You can, of course, use AscToHTM to convert this doco into whatever
format, colour etc that you wish.
6.2 Layout policies
6.2.1 Indentation
AscToHTM has the following indentation policies that will normally be
correctly calculated on the analysis pass :-
Indentation
-----------
Indent position(s) : 0 6 8 16
Hanging paragraph position(s) : (none)
6.2.1.1 "Indent position(s)"
These are the positions of the major indent levels in the document.
6.2.1.1 "Hanging paragraph position(s)"
These refer to the indentation levels at which definition paragraphs
are expected (see 5.6.2).
6.2.2 Page layout
AscToHTM has the following general layout policies that will normally
be correctly calculated on the analysis pass :-
Page layout
-----------
Page width : 78
Expect Contents List : FALSE
Text Justification : Left
6.2.2.1 "Page width"
This value can be used to influence short line and centred text
detection. It also helps to determine if the definition characters ':'
and '-' (see 5.6.1) are to be regarded as "strong" or "weak".
6.2.2.2 "Expects contents list"
See the discussion in 4.3.3.
6.2.2.3 "Text justification"
This policy is important in detecting pre-formatted text.
The possible values are "left", "center" (i.e. left and right), "right"
and "none". If text is centered then padding spaces may be added. This
has to be ignored when detecting pre-formatted text.
6.2.3 Paragraphs
AscToHTM has the following paragraph policies that will normally be
correctly calculated on the analysis pass :-
Paragraphs
----------
Expect blank lines between paras : TRUE
New Paragraph Offset : (none)
6.2.3.1 "Expect blank lines between paras"
Paragraphs are normally expected to have blank lines before them. Where
this isn't true (e.g. on a text file dumped from Word) different
algorithms can be applied more rigoursously.

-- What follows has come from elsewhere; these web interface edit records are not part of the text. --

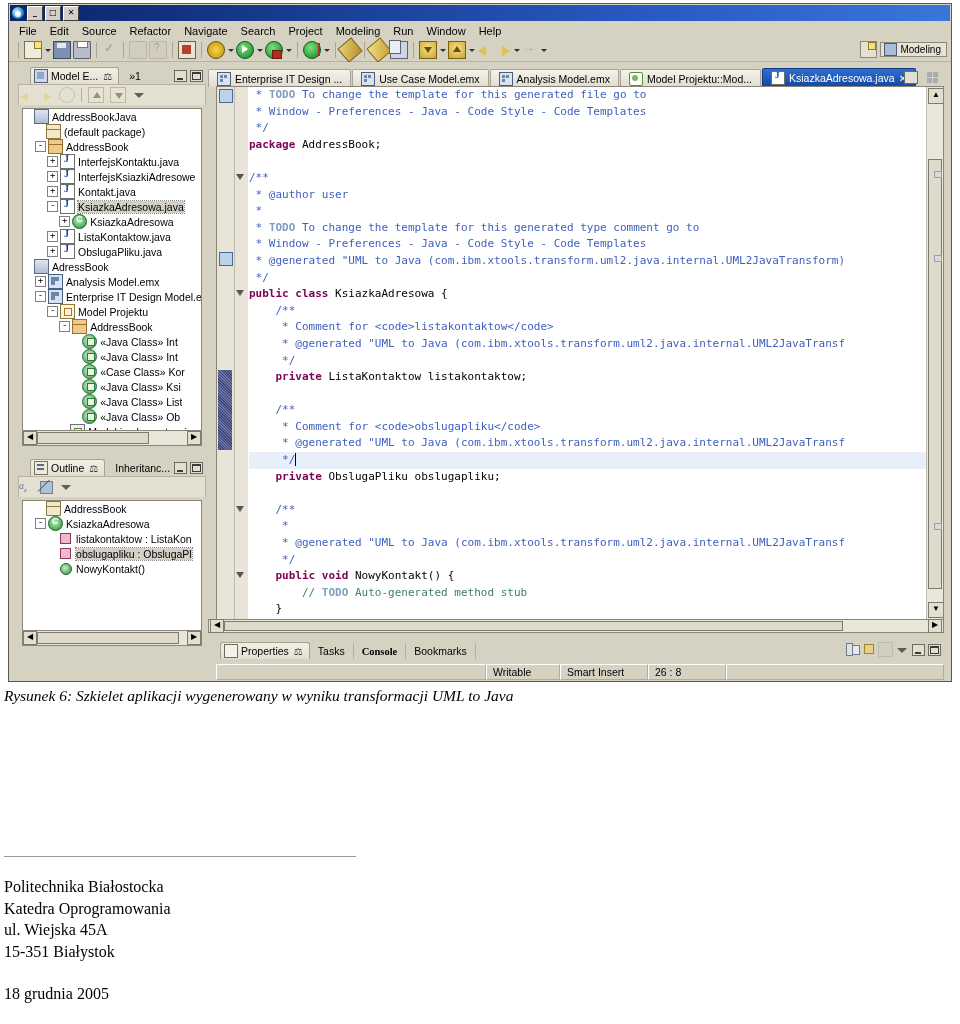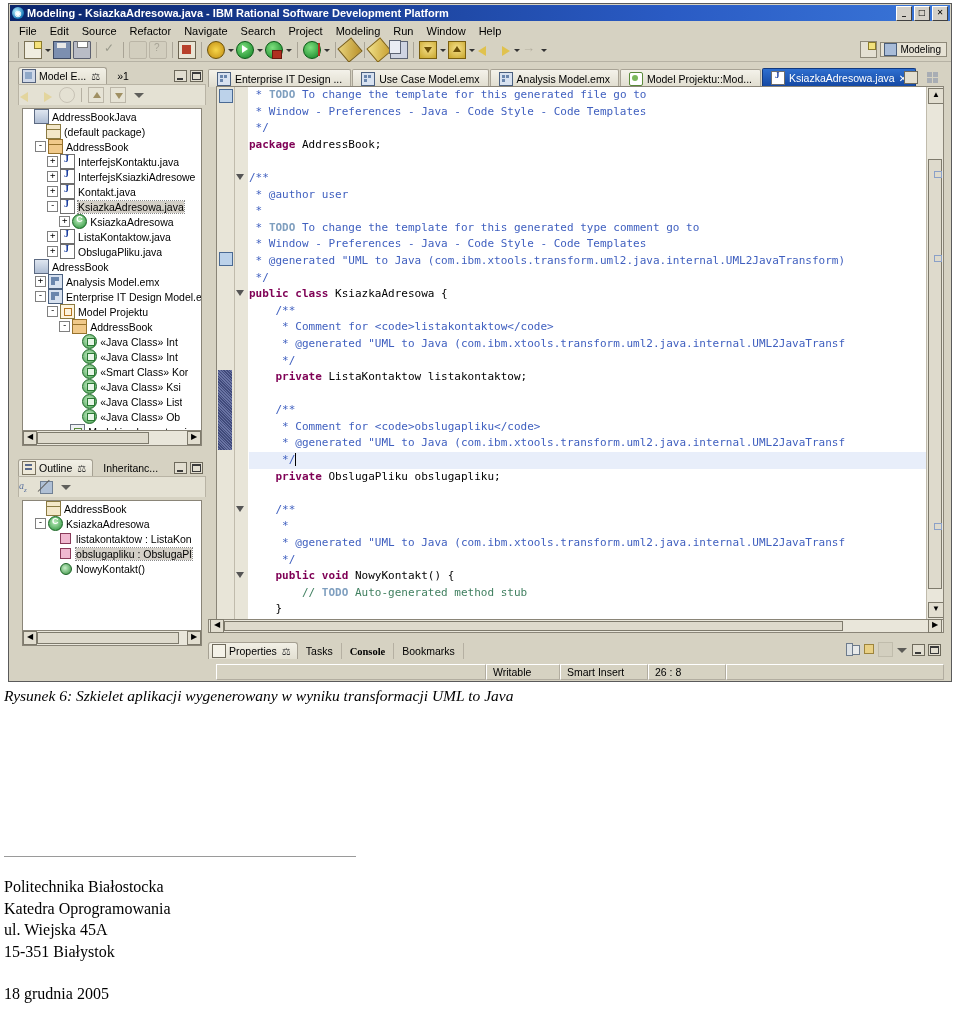--- a/index.html
+++ b/index.html
@@ -236,7 +236,6 @@
 
   <div class="titlebar">
     <div class="tlogo">◉</div>
-    <div class="ttext">Modeling - KsiazkaAdresowa.java - IBM Rational Software Development Platform</div>
     <div class="winbtns">
       <div class="winbtn">_</div>
       <div class="winbtn">□</div>

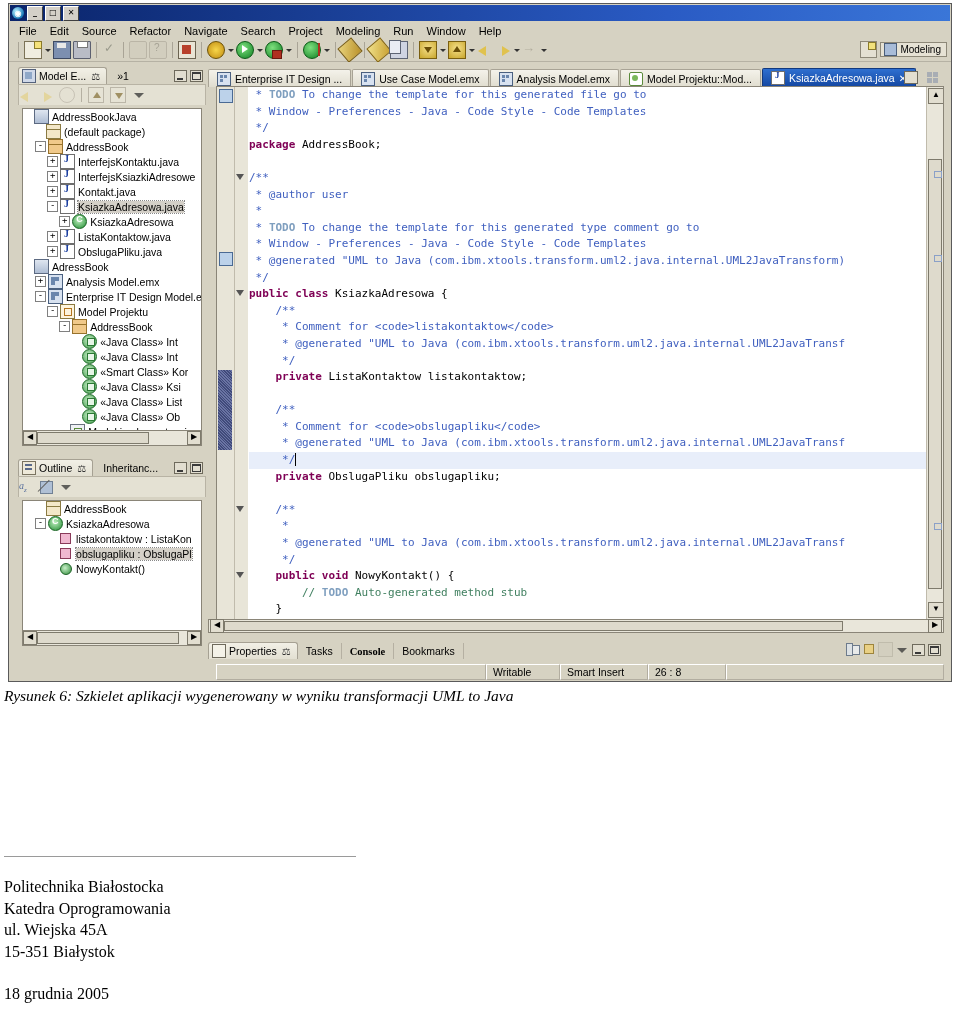--- a/index.html
+++ b/index.html
@@ -116,7 +116,7 @@
     border-top:1px solid #9c9customer;
   }
   .vtab.active{border-top:1px solid #a6a193;border-left:1px solid #a6a193;border-right:1px solid #a6a193;
-    border-radius:3px 3px 0 0;background:linear-gradient(to bottom,#f2f0e6,#e3e0d2);}
+    border-radius:3px 3px 0 0;background:linear-gradient(to bottom,#f2f0e6,#e3e0d2);margin-left:12px;}
   .vtab.inactive{color:#000;}
   .vicon{width:12px;height:12px;display:inline-block;position:relative;flex:none;}
   .vicon-model{background:#cfd8e8;border:1px solid #54627c;}

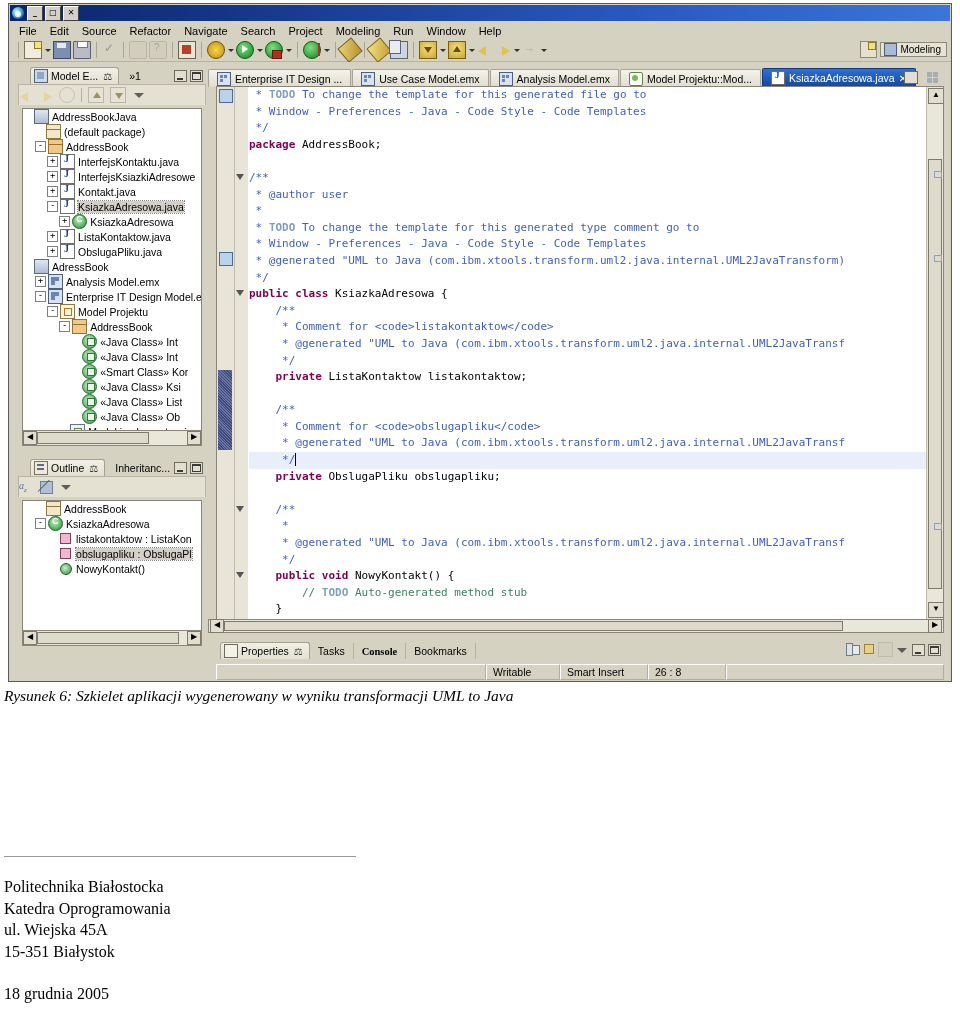--- a/index.html
+++ b/index.html
@@ -459,7 +459,7 @@
               <span class="guide">&nbsp;&nbsp;</span>
               <span class="twist none"></span>
               <span class="ti ti-umlc"></span>
-              <span class="lbl">«Smart Class» Kor</span>
+              <span class="lbl">«Case Class» Kor</span>
             </div>
             <div class="trow">
               <span class="guide">&nbsp;&nbsp;</span>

6.2.3.2 "New paragraph offset"
This policy refers to any hanging indent. Again, this is a Word for
Windows favourite.
6.2.4 Styling
AscToHTM has the following "styling" policies that will normally be
correctly calculated on the analysis pass :-
Style
-----
Highlight Definition Text : FALSE
Allow automatic centring : FALSE
Allow automatic 1-line < PRE> : TRUE
6.2.4.1 "Highlight definition text"
This policy specifies whether or not the definition term (the part
marked up in ... ) should be placed in bold for greater
emphasis (see 5.6).
6.2.4.2 "Allow automatic centring"
This policy allows automatic detection of centred text to be performed.
This is normally left switched off, as it is prone to give errors. This
algorithm may be refined in later versions.
6.2.4.3 "Allow automatic 1-line < PRE>"
This policy allows individual lines to places in their own < PRE> ... <
/PRE> sections.
This is sometimes desirable, so is switched on by default. For example
if you have lines with page numbers at the top of each page in your
document. Of course... this makes no sense in an HTML document.
6.3 Section headers
AscToHTM has the following section heading policies that will normally
be correctly calculated on the analysis pass :-
Section Types
-------------
First Section Number : 1
Expect Numbered Sections : TRUE
Expect Underlined Headings : FALSE
Expect Capitalised Headings : FALSE
Expect Second Word Headings : FALSE
We have 3 recognised headings
Heading level 0 is of form : "" N "" at indents : 0 /-1
Heading level 1 is of form : "" N.N "" at indents : 0 /-1
Heading level 2 is of form : "" N.N.N "" at indents : 0 /-1
Section headers are far and away the most complex things the analysis
pass has to detect, and the most likely area for errors to occur.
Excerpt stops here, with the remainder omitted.